What the task asks:
The records below must be copied in full; omit the images.

(Dataset entries)

---*---

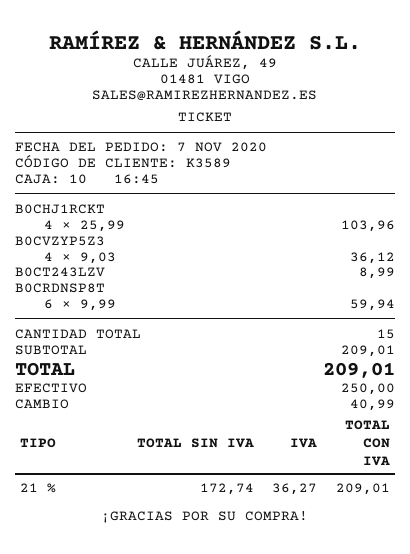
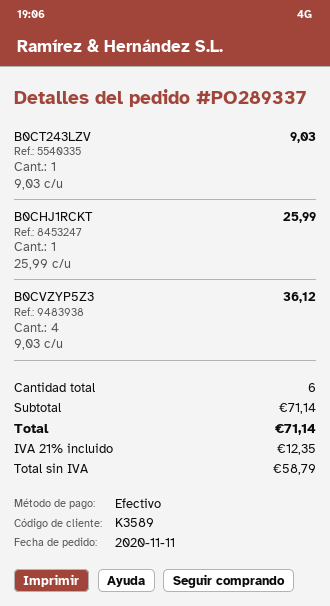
order date: 2020-11-07 -> 2020-11-11
B0CHJ1RCKT: 4 x 25.99 = 103.96 -> 1 x 25.99 = 25.99
B0CT243LZV: 1 x 8.99 = 8.99 -> 1 x 9.03 = 9.03
B0CRDNSP8T: 6 x 9.99 = 59.94 -> none
total quantity: 15 -> 6
subtotal: 209.01 -> 71.14
net: 172.74 -> 58.79
tax: 21% = 36.27 -> 21% = 12.35
total: 209.01 -> 71.14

---*---

Answer section:
order date: 2020-11-07 -> 2020-11-11
B0CHJ1RCKT: 4 x 25.99 = 103.96 -> 1 x 25.99 = 25.99
B0CT243LZV: 1 x 8.99 = 8.99 -> 1 x 9.03 = 9.03
B0CRDNSP8T: 6 x 9.99 = 59.94 -> none
total quantity: 15 -> 6
subtotal: 209.01 -> 71.14
net: 172.74 -> 58.79
tax: 21% = 36.27 -> 21% = 12.35
total: 209.01 -> 71.14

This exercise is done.